WHAT IS EXPECTED — Using the entries below, copy exactly each line from the line with "Dörr Photo Bag" up to and including the line with "customer number: C-05121 -> C-05621", with every picture left out.

DATA FOR PROCESSING —

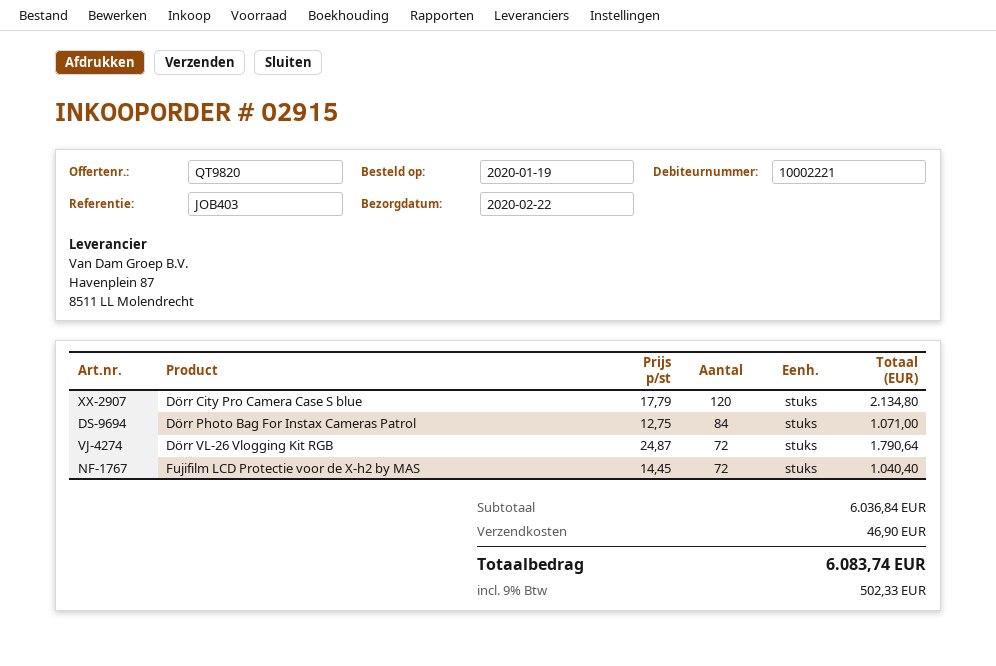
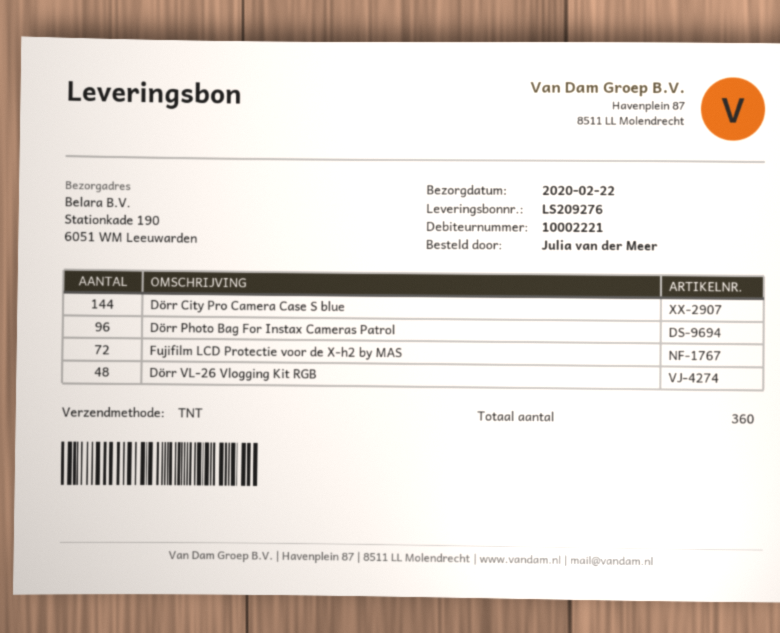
Dörr City Pro Camera Case S blue: 120 -> 144
Dörr Photo Bag For Instax Cameras Patrol: 84 -> 96
Dörr VL-26 Vlogging Kit RGB: 72 -> 48

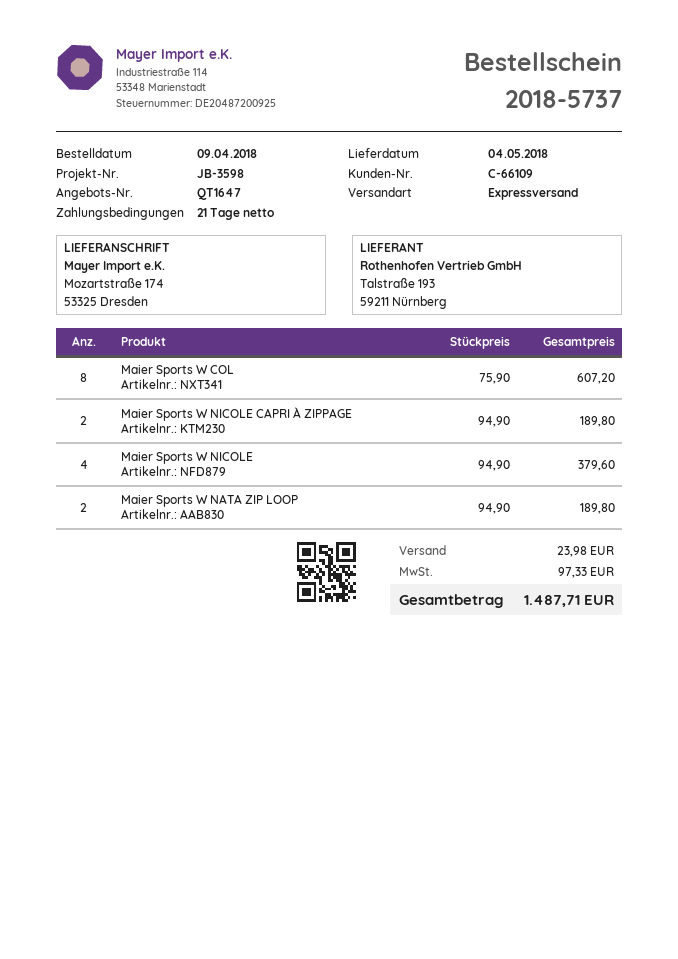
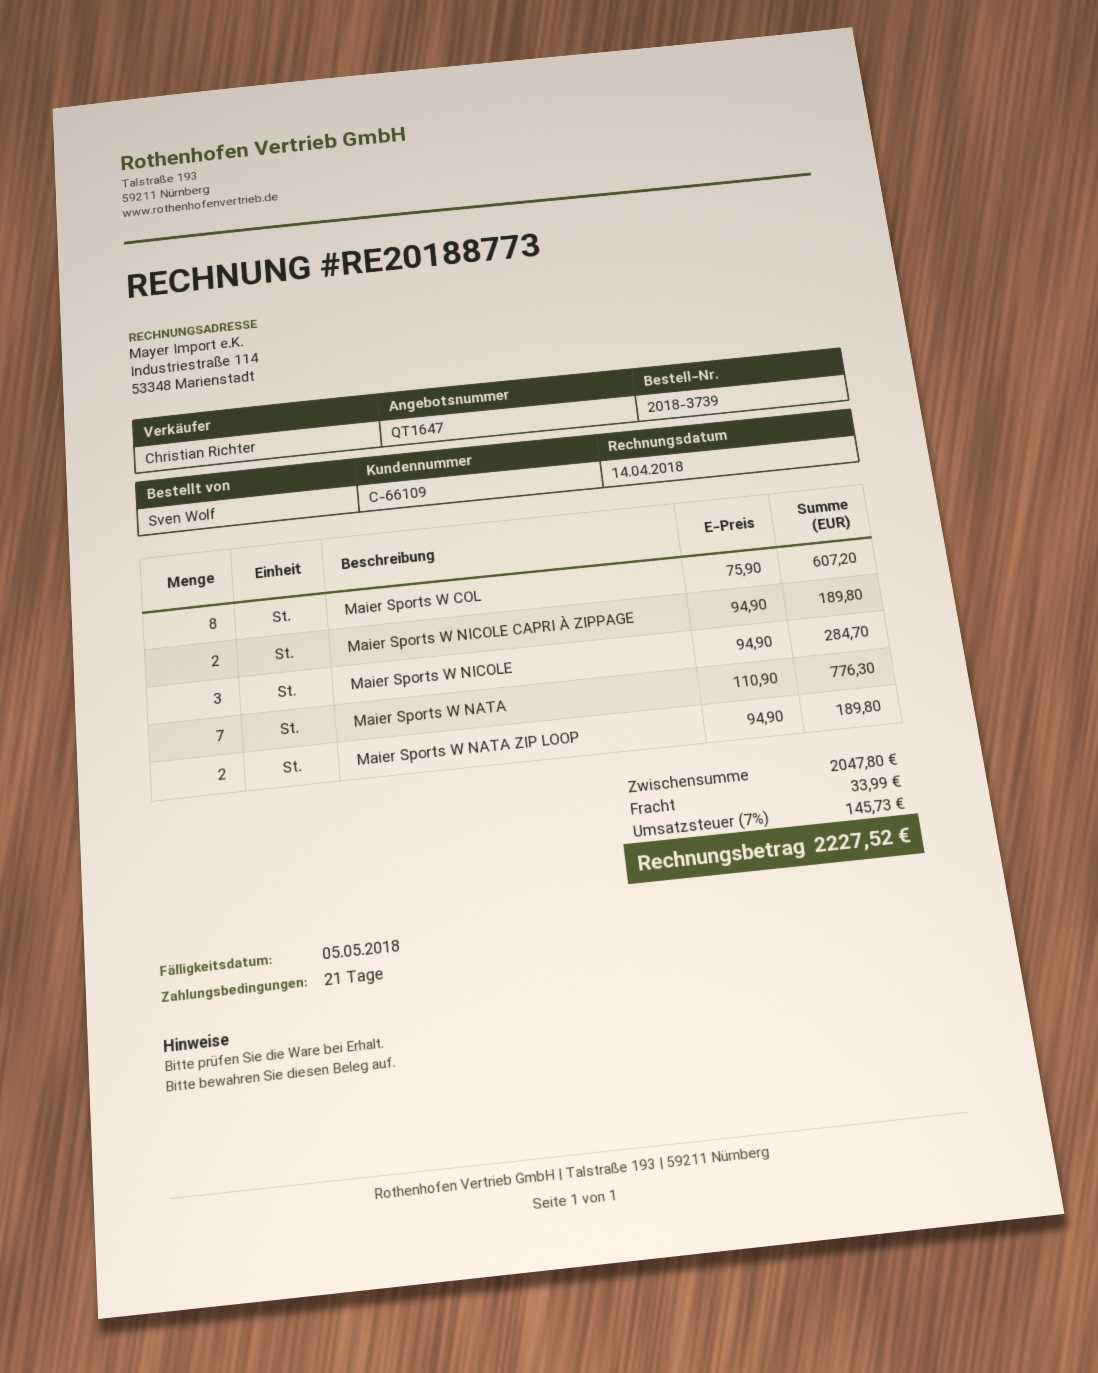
order number: 2018-5737 -> 2018-3739
Maier Sports W NICOLE: 4 x 94.90 = 379.60 -> 3 x 94.90 = 284.70
Maier Sports W NATA: none -> 7 x 110.90 = 776.30
shipping: 23.98 -> 33.99
tax: 97.33 -> 145.73
total: 1487.71 -> 2227.52

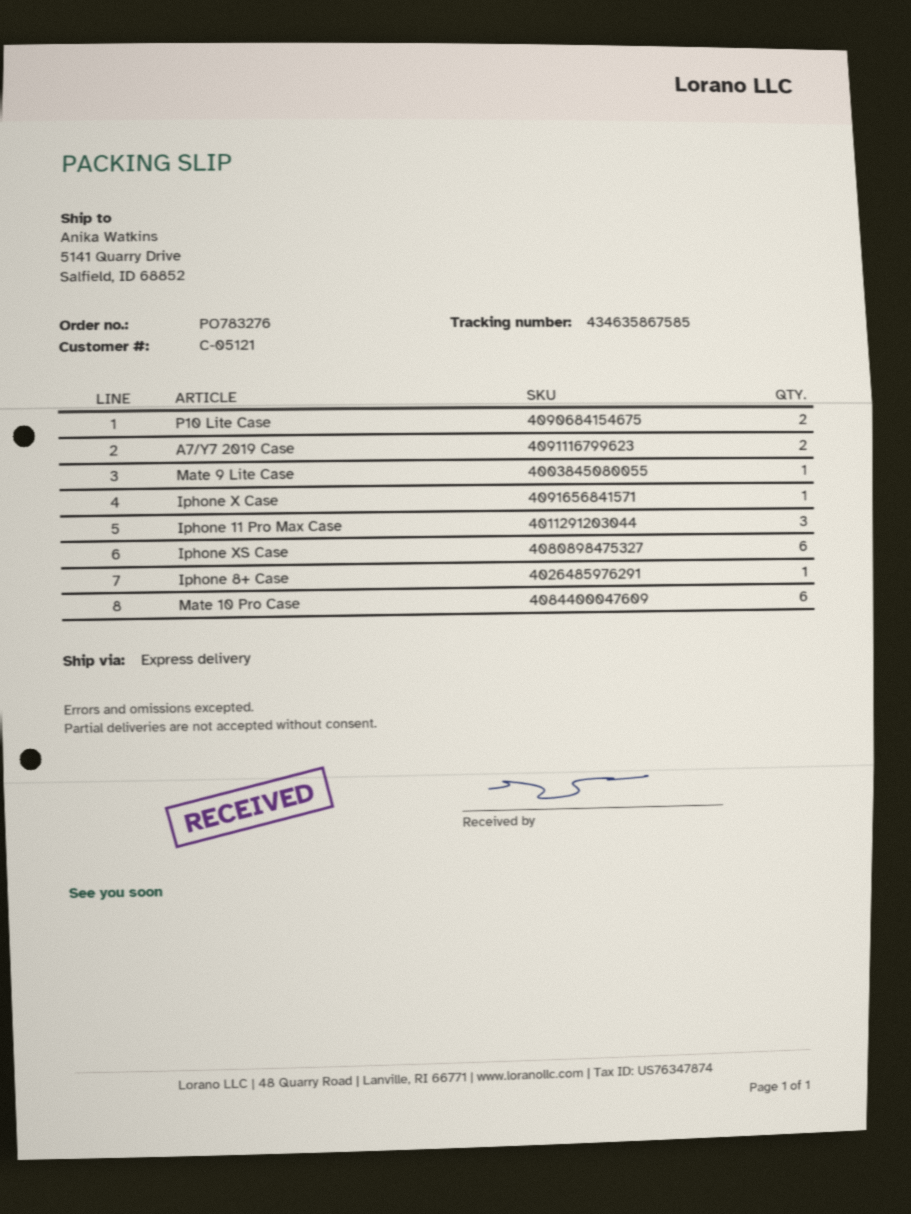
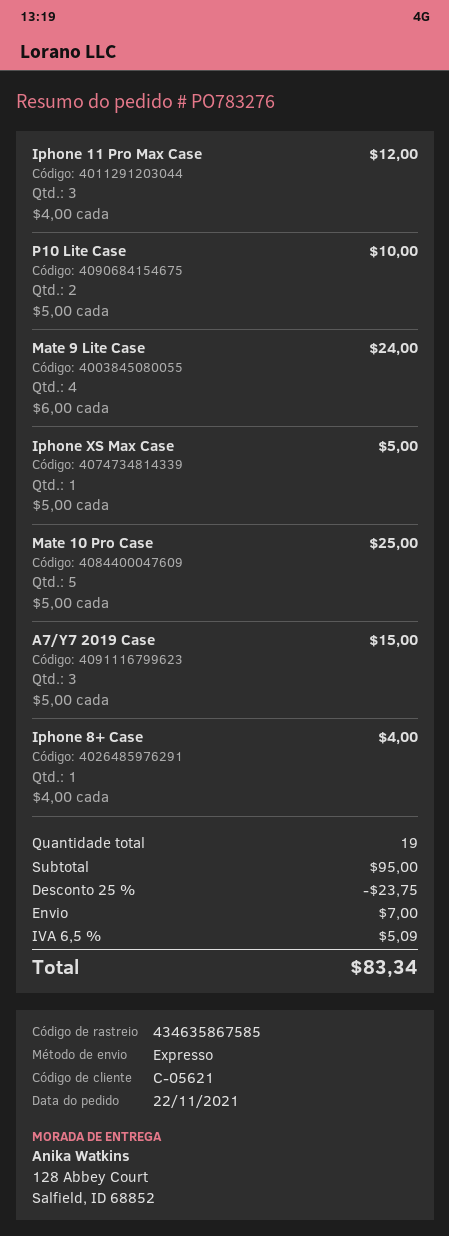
customer number: C-05121 -> C-05621
ship to: 5141 Quarry Drive, Salfield, ID 68852 -> 128 Abbey Court, Salfield, ID 68852
A7/Y7 2019 Case: 2 -> 3
Mate 9 Lite Case: 1 -> 4
Iphone X Case: 1 -> none
Iphone XS Case: 6 -> none
Mate 10 Pro Case: 6 -> 5
Iphone XS Max Case: none -> 1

RESPONSE TO THIS TASK —
Dörr Photo Bag For Instax Cameras Patrol: 84 -> 96
Dörr VL-26 Vlogging Kit RGB: 72 -> 48

order number: 2018-5737 -> 2018-3739
Maier Sports W NICOLE: 4 x 94.90 = 379.60 -> 3 x 94.90 = 284.70
Maier Sports W NATA: none -> 7 x 110.90 = 776.30
shipping: 23.98 -> 33.99
tax: 97.33 -> 145.73
total: 1487.71 -> 2227.52

customer number: C-05121 -> C-05621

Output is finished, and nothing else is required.